§ **Requirement**:
Extract the whole listing as it stands. Do not include the pictures.

§ **Given records**:
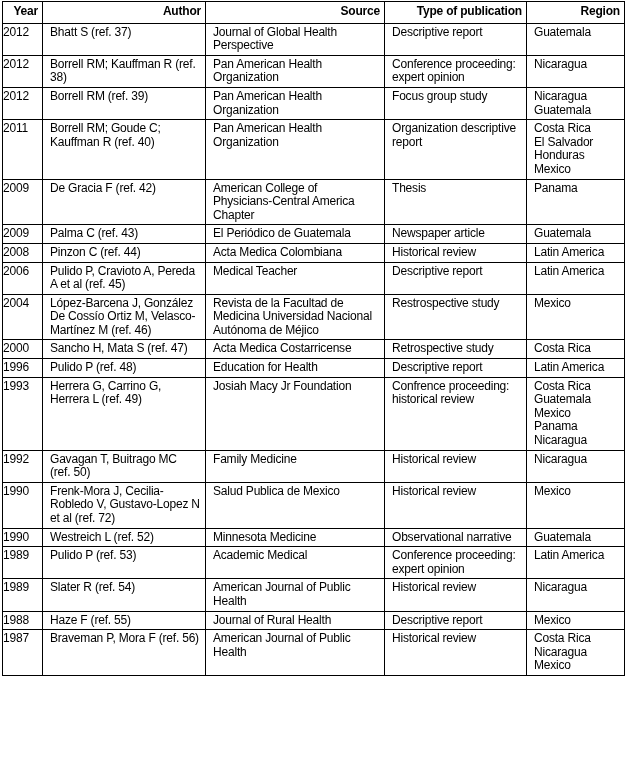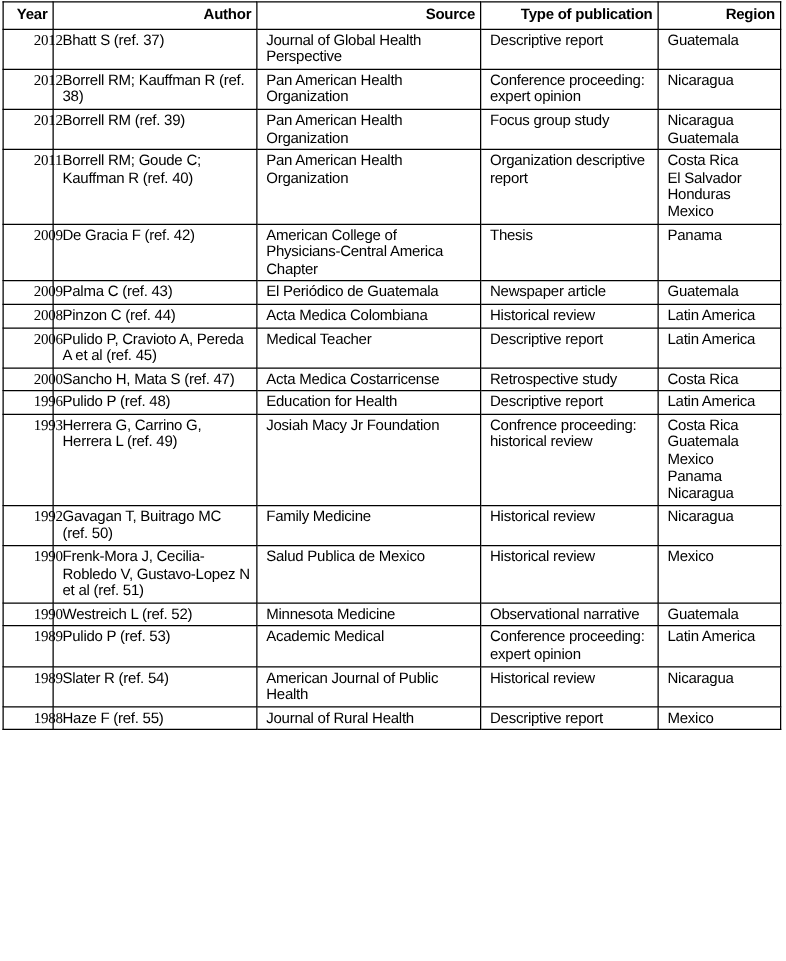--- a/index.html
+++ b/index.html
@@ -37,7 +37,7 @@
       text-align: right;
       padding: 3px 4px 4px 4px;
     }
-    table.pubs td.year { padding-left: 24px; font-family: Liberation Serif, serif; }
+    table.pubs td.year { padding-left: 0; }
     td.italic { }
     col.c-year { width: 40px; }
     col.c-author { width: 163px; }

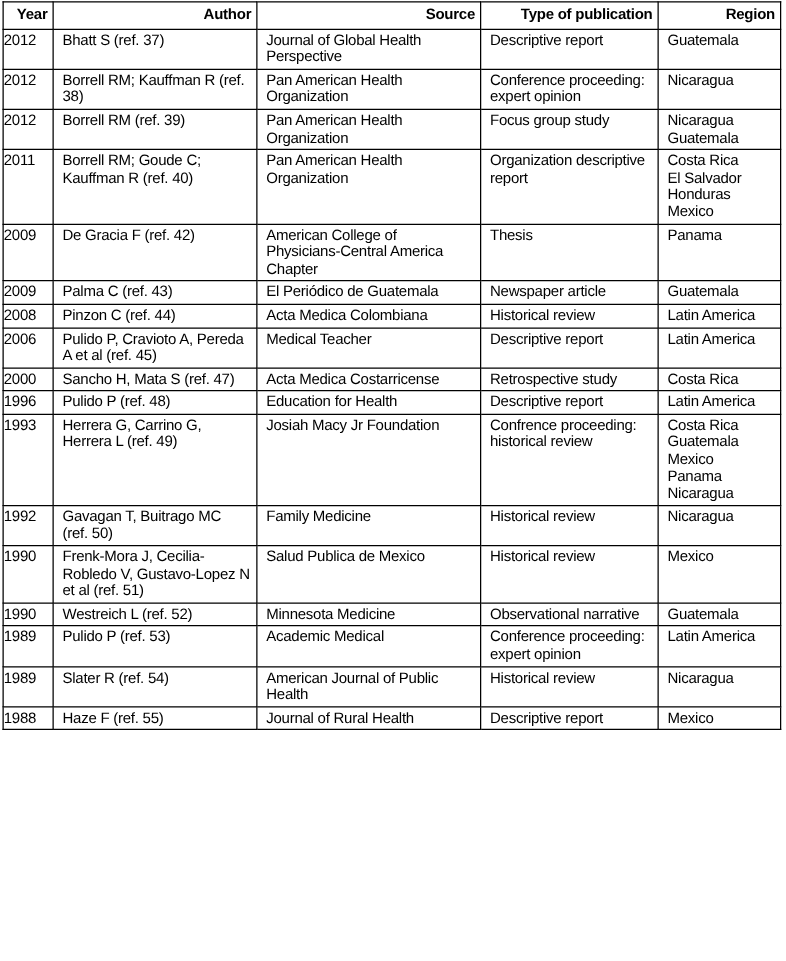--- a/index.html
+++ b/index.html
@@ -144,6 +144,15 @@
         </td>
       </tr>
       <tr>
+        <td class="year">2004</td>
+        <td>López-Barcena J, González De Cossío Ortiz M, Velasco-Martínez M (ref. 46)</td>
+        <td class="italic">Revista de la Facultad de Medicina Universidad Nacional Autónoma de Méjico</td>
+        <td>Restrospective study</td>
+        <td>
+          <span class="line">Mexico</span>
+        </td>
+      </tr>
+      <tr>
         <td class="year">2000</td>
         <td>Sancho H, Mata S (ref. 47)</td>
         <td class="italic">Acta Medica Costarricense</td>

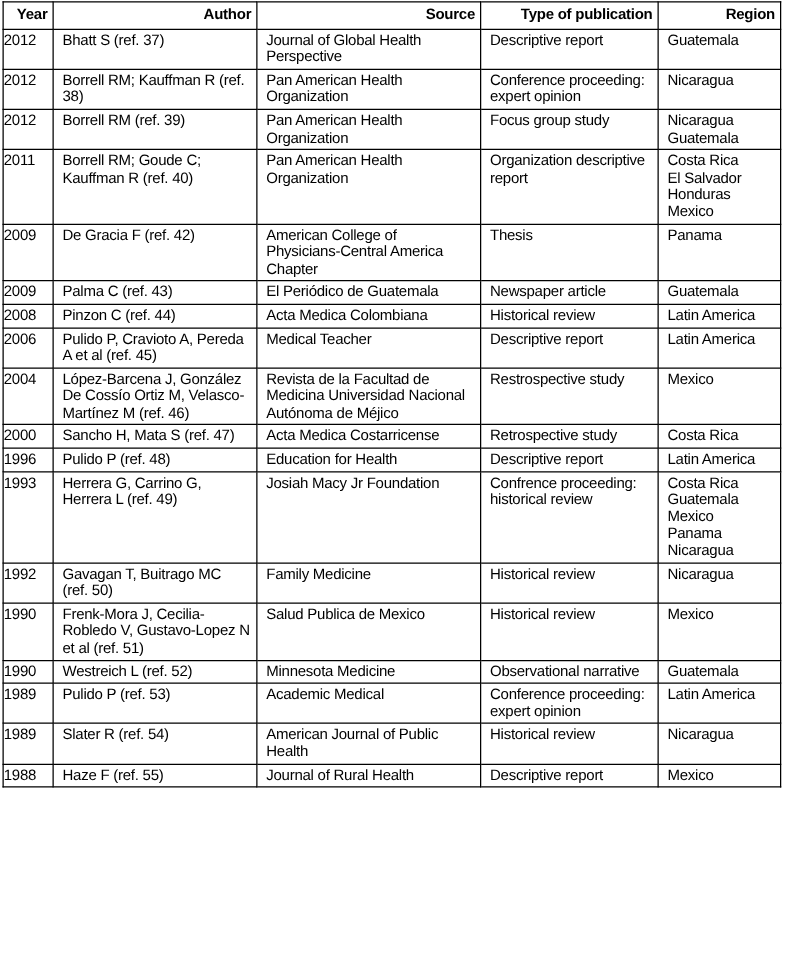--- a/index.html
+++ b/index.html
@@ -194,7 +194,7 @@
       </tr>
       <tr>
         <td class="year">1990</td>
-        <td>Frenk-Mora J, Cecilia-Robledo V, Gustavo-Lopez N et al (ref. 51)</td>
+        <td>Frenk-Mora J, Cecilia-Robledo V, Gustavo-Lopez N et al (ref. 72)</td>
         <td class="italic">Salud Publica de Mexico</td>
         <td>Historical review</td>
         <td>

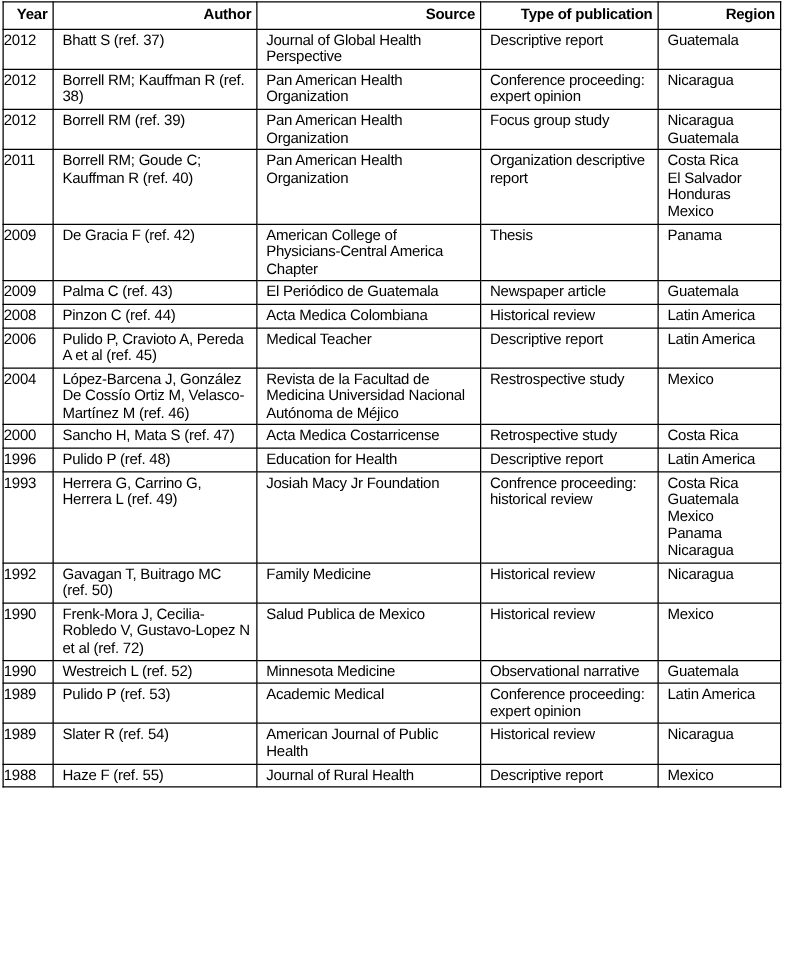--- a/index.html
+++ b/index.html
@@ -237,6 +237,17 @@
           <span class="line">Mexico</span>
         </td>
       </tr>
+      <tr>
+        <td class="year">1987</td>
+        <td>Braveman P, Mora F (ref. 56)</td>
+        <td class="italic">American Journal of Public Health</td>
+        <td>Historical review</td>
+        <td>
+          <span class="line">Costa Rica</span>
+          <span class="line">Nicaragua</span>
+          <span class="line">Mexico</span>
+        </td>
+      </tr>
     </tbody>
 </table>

§ **Response to the exercise**:
--- a/index.html
+++ b/index.html
@@ -37,7 +37,7 @@
       text-align: right;
       padding: 3px 4px 4px 4px;
     }
-    table.pubs td.year { padding-left: 24px; font-family: Liberation Serif, serif; }
+    table.pubs td.year { padding-left: 0; }
     td.italic { }
     col.c-year { width: 40px; }
     col.c-author { width: 163px; }

--- a/index.html
+++ b/index.html
@@ -144,6 +144,15 @@
         </td>
       </tr>
       <tr>
+        <td class="year">2004</td>
+        <td>López-Barcena J, González De Cossío Ortiz M, Velasco-Martínez M (ref. 46)</td>
+        <td class="italic">Revista de la Facultad de Medicina Universidad Nacional Autónoma de Méjico</td>
+        <td>Restrospective study</td>
+        <td>
+          <span class="line">Mexico</span>
+        </td>
+      </tr>
+      <tr>
         <td class="year">2000</td>
         <td>Sancho H, Mata S (ref. 47)</td>
         <td class="italic">Acta Medica Costarricense</td>

--- a/index.html
+++ b/index.html
@@ -194,7 +194,7 @@
       </tr>
       <tr>
         <td class="year">1990</td>
-        <td>Frenk-Mora J, Cecilia-Robledo V, Gustavo-Lopez N et al (ref. 51)</td>
+        <td>Frenk-Mora J, Cecilia-Robledo V, Gustavo-Lopez N et al (ref. 72)</td>
         <td class="italic">Salud Publica de Mexico</td>
         <td>Historical review</td>
         <td>

--- a/index.html
+++ b/index.html
@@ -237,6 +237,17 @@
           <span class="line">Mexico</span>
         </td>
       </tr>
+      <tr>
+        <td class="year">1987</td>
+        <td>Braveman P, Mora F (ref. 56)</td>
+        <td class="italic">American Journal of Public Health</td>
+        <td>Historical review</td>
+        <td>
+          <span class="line">Costa Rica</span>
+          <span class="line">Nicaragua</span>
+          <span class="line">Mexico</span>
+        </td>
+      </tr>
     </tbody>
 </table>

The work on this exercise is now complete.